Extract substring according to regexp with sed or grep

sed grep regular-expression

12,364

Solution 1

Try this,

sed -nE 's/^pass2:.*<(.*)>.*$/\1/p'

Or POSIXly (-E has not made it to the POSIX standard yet as of 2019):

sed -n 's/^pass2:.*<\(.*\)>.*$/\1/p'

Output:

$ printf '%s\n' 'pass2: <Marvell Console 1.01> Removable Processor SCSI device' | sed -nE 's/^pass2:.*<(.*)>.*$/\1/p'
Marvell Console 1.01

This will only print the last occurrence of <...> for each line.

Solution 2

How about -o under grep to just print the matching part? We still need to remove the <>, though, but tr works there.

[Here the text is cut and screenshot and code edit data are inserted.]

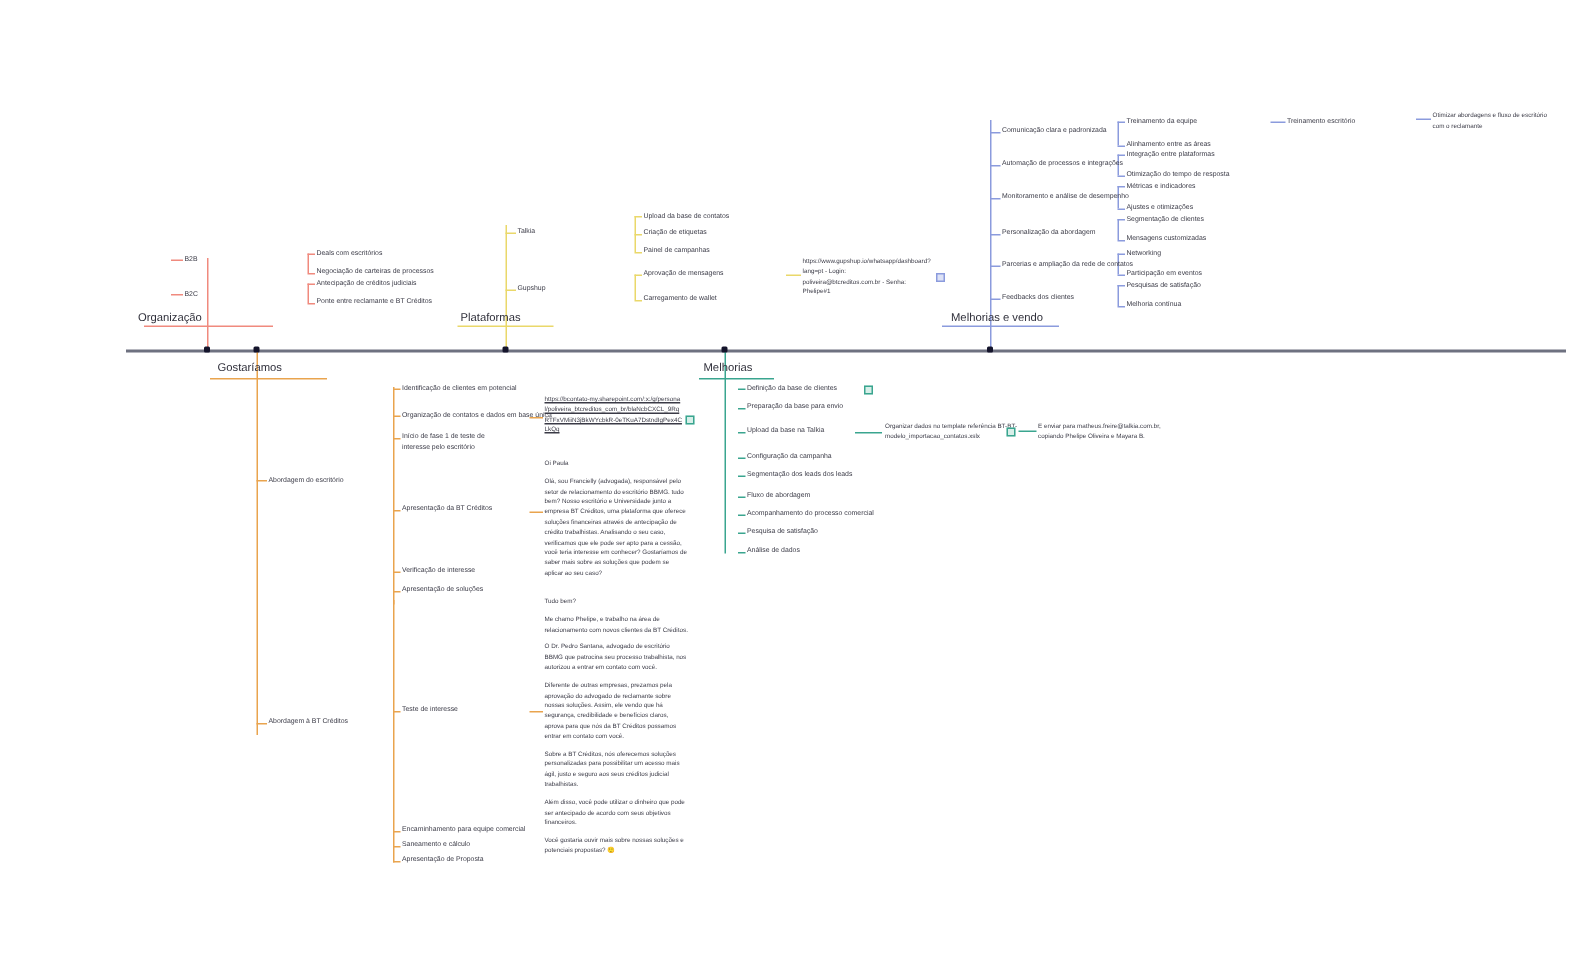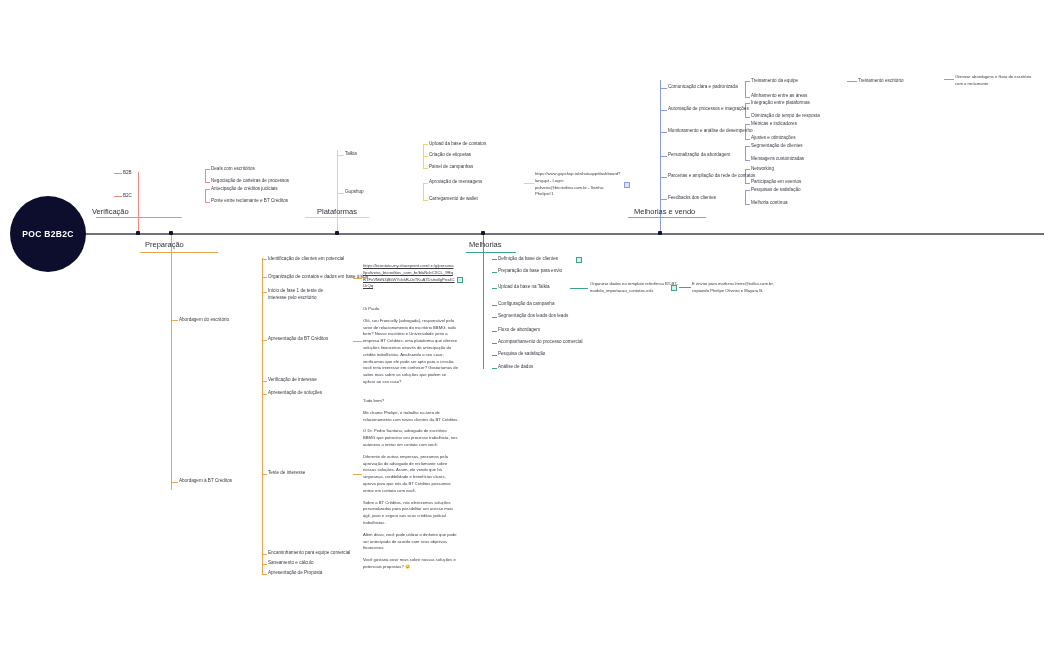--- a/index.html
+++ b/index.html
@@ -65,34 +65,31 @@
   .textblock p{margin:0 0 5px 0;}
   .emoji{color:#e0803a;}
 
   a.plain{color:#3a3a46;text-decoration:underline;word-break:break-all;}
 </style>
 </head>
 <body>
 
 <div class="canvas">
 
-  <div class="root-node">
-    <span>POC B2B2C</span>
-  </div>
 
   <div class="spine"></div>
   <div class="spine-dot" style="left:138px;top:233px"></div>
   <div class="spine-dot" style="left:171px;top:233px"></div>
   <div class="spine-dot" style="left:337px;top:233px"></div>
   <div class="spine-dot" style="left:483px;top:233px"></div>
   <div class="spine-dot" style="left:660px;top:233px"></div>
 
   <div class="trunk" style="left:138px;top:172px;height:61px;background:#f08a7e"></div>
   <div class="branch-underline" style="left:96px;top:217px;width:86px;background:#f08a7e"></div>
-  <div class="branch-label" style="left:92px;top:207px">Verificação</div>
+  <div class="branch-label" style="left:92px;top:207px">Organização</div>
 
   <div class="h-tick" style="left:114px;top:173px;width:8px;background:#f08a7e"></div>
   <div class="leaf" style="left:123px;top:170px">B2B</div>
 
   <div class="h-tick" style="left:114px;top:196px;width:8px;background:#f08a7e"></div>
   <div class="leaf" style="left:123px;top:193px">B2C</div>
 
   <div class="v-rail" style="left:205px;top:169px;height:13px;background:#f08a7e"></div>
   <div class="h-tick" style="left:205px;top:169px;width:5px;background:#f08a7e"></div>
   <div class="leaf" style="left:211px;top:166px">Deals com escritórios</div>
@@ -100,21 +97,21 @@
   <div class="leaf" style="left:211px;top:178px">Negociação de carteiras de processos</div>
 
   <div class="v-rail" style="left:205px;top:189px;height:13px;background:#f08a7e"></div>
   <div class="h-tick" style="left:205px;top:189px;width:5px;background:#f08a7e"></div>
   <div class="leaf" style="left:211px;top:186px">Antecipação de créditos judiciais</div>
   <div class="h-tick" style="left:205px;top:202px;width:5px;background:#f08a7e"></div>
   <div class="leaf" style="left:211px;top:198px">Ponte entre reclamante e BT Créditos</div>
 
   <div class="trunk" style="left:171px;top:233px;height:257px;background:#e9a44e"></div>
   <div class="branch-underline" style="left:140px;top:252px;width:78px;background:#e9a44e"></div>
-  <div class="branch-label" style="left:145px;top:240px">Preparação</div>
+  <div class="branch-label" style="left:145px;top:240px">Gostaríamos</div>
 
   <div class="h-tick" style="left:171px;top:320px;width:7px;background:#e9a44e"></div>
   <div class="leaf" style="left:179px;top:317px">Abordagem do escritório</div>
 
   <div class="h-tick" style="left:171px;top:482px;width:7px;background:#e9a44e"></div>
   <div class="leaf" style="left:179px;top:478px">Abordagem à BT Créditos</div>
 
   <div class="v-rail" style="left:262px;top:258px;height:145px;background:#e9a44e"></div>
 
   <div class="h-tick" style="left:262px;top:259px;width:5px;background:#e9a44e"></div>
@@ -168,21 +165,21 @@
     <p>O Dr. Pedro Santana, advogado de escritório BBMG que patrocina seu processo trabalhista, nos autorizou a entrar em contato com você.</p>
     <p>Diferente de outras empresas, prezamos pela aprovação do advogado de reclamante sobre nossas soluções. Assim, ele vendo que há segurança, credibilidade e benefícios claros, aprova para que nós da BT Créditos possamos entrar em contato com você.</p>
     <p>Sobre a BT Créditos, nós oferecemos soluções personalizadas para possibilitar um acesso mais ágil, justo e seguro aos seus créditos judicial trabalhistas.</p>
     <p>Além disso, você pode utilizar o dinheiro que pode ser antecipado de acordo com seus objetivos financeiros.</p>
     <p><span>Você gostaria ouvir mais sobre nossas soluções e potenciais propostas?</span>
        <span class="emoji">🙂</span></p>
   </div>
 
   <div class="trunk" style="left:337px;top:150px;height:83px;background:#ead86a"></div>
   <div class="branch-underline" style="left:305px;top:217px;width:64px;background:#ead86a"></div>
-  <div class="branch-label" style="left:317px;top:207px">Plataformas</div>
+  <div class="branch-label" style="left:307px;top:207px">Plataformas</div>
 
   <div class="h-tick" style="left:337px;top:155px;width:7px;background:#ead86a"></div>
   <div class="leaf" style="left:345px;top:151px">Talkia</div>
 
   <div class="h-tick" style="left:337px;top:193px;width:7px;background:#ead86a"></div>
   <div class="leaf" style="left:345px;top:189px">Gupshup</div>
 
   <div class="v-rail" style="left:423px;top:144px;height:24px;background:#ead86a"></div>
   <div class="h-tick" style="left:423px;top:144px;width:5px;background:#ead86a"></div>
   <div class="leaf" style="left:429px;top:141px">Upload da base de contatos</div>

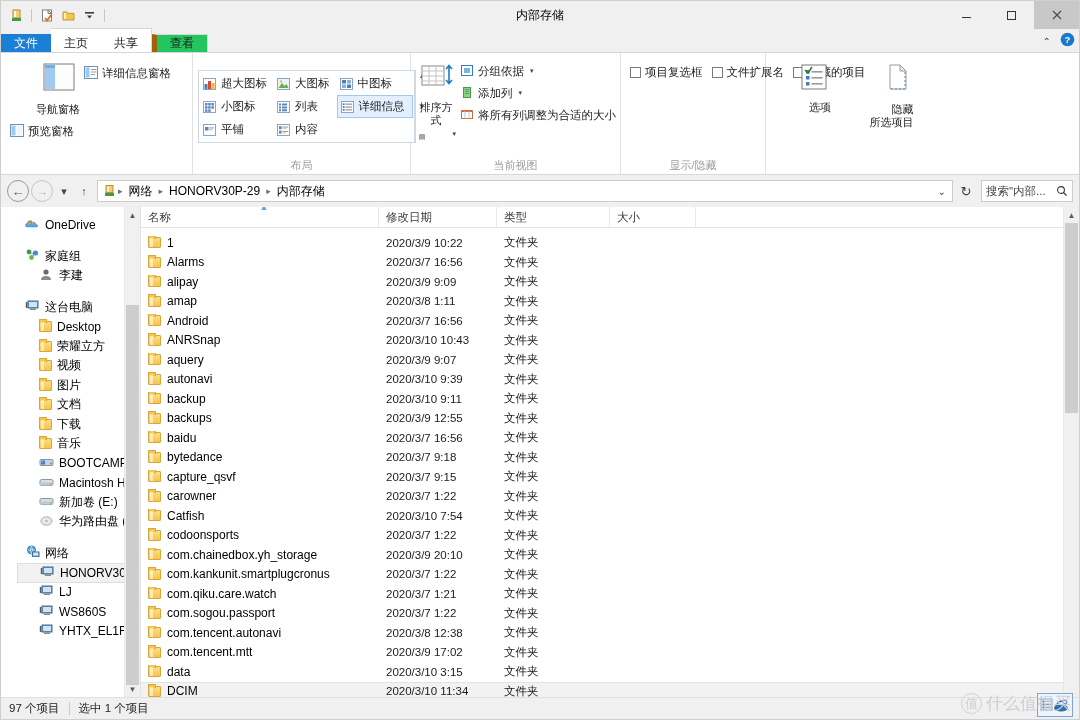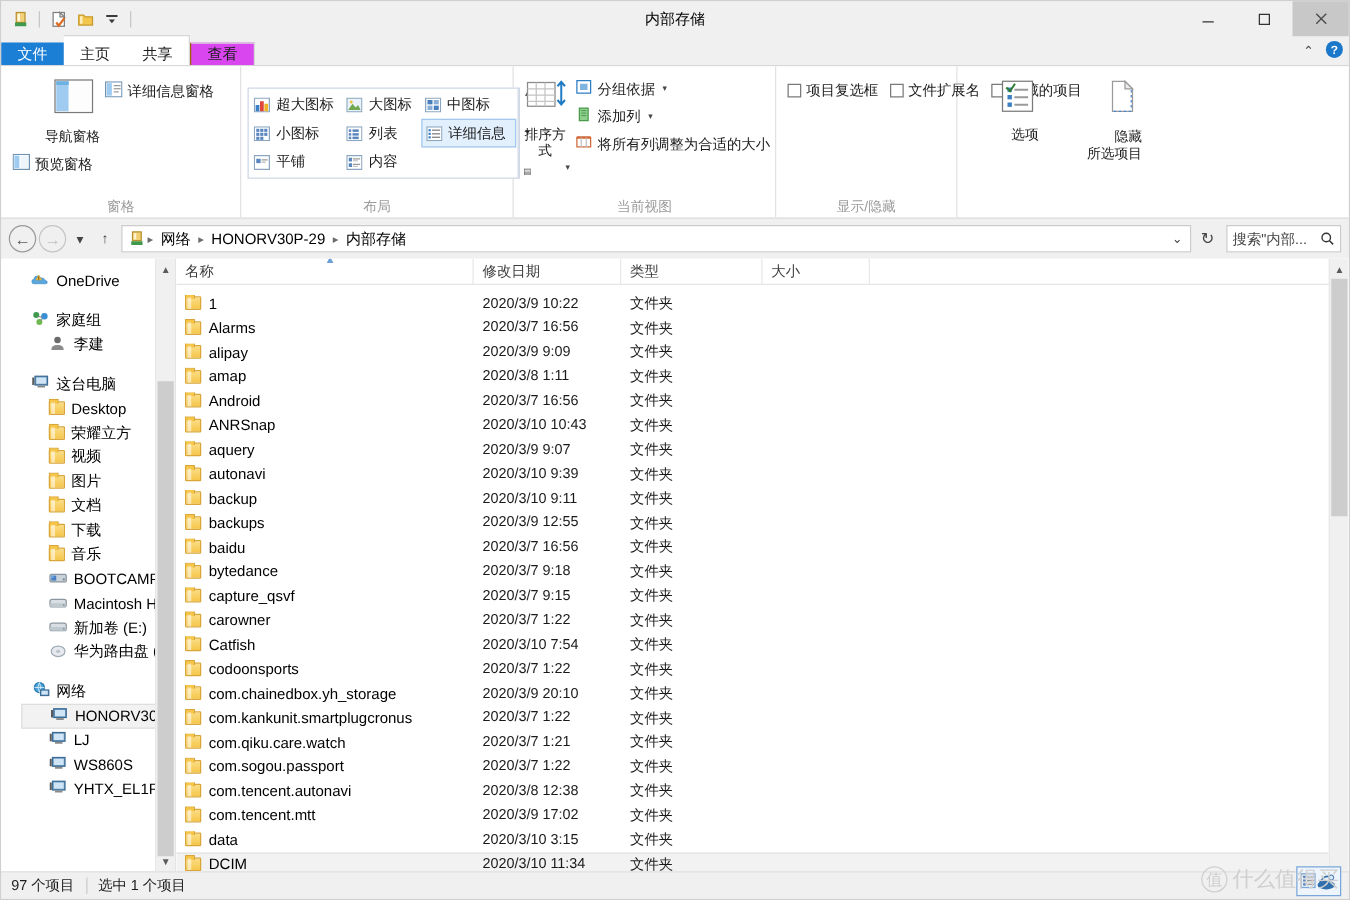--- a/index.html
+++ b/index.html
@@ -58,22 +58,22 @@
     border-bottom: 1px solid #d7d7d7;
   }
   .tab {
     height: 18px; padding: 0 13px;
     display: flex; align-items: center;
     font-size: 12px; color: #1c1c1c;
     position: relative;
   }
   .tab.file { background: #1c7fd6; color: #fff; font-weight: normal; }
   .tab.active-view {
-    background: #d946ef;
-    border-left: 1px solid #a16207;
+    background: #22c55e;
+    border-left: 5px solid #a16207;
     border-right: 1px solid #d7d7d7;
     border-top: 1px solid #d7d7d7;
   }
   .tabs-mid { display: flex; align-items: flex-end; background: #fff;
     border-top: 1px solid #d7d7d7; border-right: 1px solid #d7d7d7; height: 24px; }
   .ribbon-tools {
     position: absolute; right: 4px; top: 0; height: 24px;
     display: flex; align-items: center; gap: 9px;
   }
 
@@ -387,21 +387,20 @@
               <svg width="14" height="13" viewBox="0 0 14 13">
                 <rect x="0.5" y="0.5" width="13" height="12" fill="#fff" stroke="#6f93b5"></rect>
                 <rect x="1.5" y="1.5" width="4" height="10" fill="#9ecbef"></rect>
                 <rect x="6.5" y="1.5" width="6" height="10" fill="#eef5fb"></rect>
               </svg>
             </span>
             <span>预览窗格</span>
           </div>
         </div>
       </div>
-      <div class="rgroup-label">窗格</div>
     </div>
 
     <div class="rgroup" style="width:218px;">
       <div class="rgroup-body" style="align-items:center;">
         <div style="display:flex;">
           <div class="gallery">
             <div class="gal-item">
               <span class="sq">
                 <svg width="13" height="12" viewBox="0 0 13 12">
                   <rect x="0.5" y="0.5" width="12" height="11" fill="#fff" stroke="#8aa6c0"></rect>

dmesg |egrep -o "<([a-zA-Z\.0-9 ]+)>" |tr -d "<>"
Marvell Console 1.01

Solution 3

I tried below 3 methods by using sed, awk and python

sed command

echo "pass2: <Marvell Console 1.01> Removable Processor SCSI device" | sed "s/.*<//g"|sed "s/>.*//g"

output

Marvell Console 1.01

awk command

echo "pass2: <Marvell Console 1.01> Removable Processor SCSI device" | awk -F "[<>]" '{print $2}'

output

Marvell Console 1.01

python

#!/usr/bin/python
import re
h=[]
k=open('l.txt','r')
l=k.readlines()
for i in l:
    o=i.split(' ')
    for i in o[1:4]:
        h.append(i)
print (" ".join(h)).replace('>','').replace('<','')

output

Marvell Console 1.01

12,364

Steiner

Updated on September 18, 2022

Comments

Steiner over 1 year
In a (BSD) UNIX environment, I would like to capture a specific substring using a regular expression.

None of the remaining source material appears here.